• _Task_: All of the entries must be duplicated exactly.

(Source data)
####
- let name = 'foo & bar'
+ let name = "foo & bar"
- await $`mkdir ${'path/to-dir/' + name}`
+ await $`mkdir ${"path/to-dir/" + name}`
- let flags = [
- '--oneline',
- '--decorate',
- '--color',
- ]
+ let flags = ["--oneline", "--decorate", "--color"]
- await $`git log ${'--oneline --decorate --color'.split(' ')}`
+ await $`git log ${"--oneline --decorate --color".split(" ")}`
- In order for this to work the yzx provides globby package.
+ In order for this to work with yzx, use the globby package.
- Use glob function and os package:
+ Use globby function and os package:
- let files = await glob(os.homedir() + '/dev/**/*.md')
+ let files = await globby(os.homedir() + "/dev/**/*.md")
####
• _Answer box_:
- let name = 'foo & bar'
+ let name = "foo & bar"
- await $`mkdir ${'path/to-dir/' + name}`
+ await $`mkdir ${"path/to-dir/" + name}`
- let flags = [
- '--oneline',
- '--decorate',
- '--color',
- ]
+ let flags = ["--oneline", "--decorate", "--color"]
- await $`git log ${'--oneline --decorate --color'.split(' ')}`
+ await $`git log ${"--oneline --decorate --color".split(" ")}`
- In order for this to work the yzx provides globby package.
+ In order for this to work with yzx, use the globby package.
- Use glob function and os package:
+ Use globby function and os package:
- let files = await glob(os.homedir() + '/dev/**/*.md')
+ let files = await globby(os.homedir() + "/dev/**/*.md")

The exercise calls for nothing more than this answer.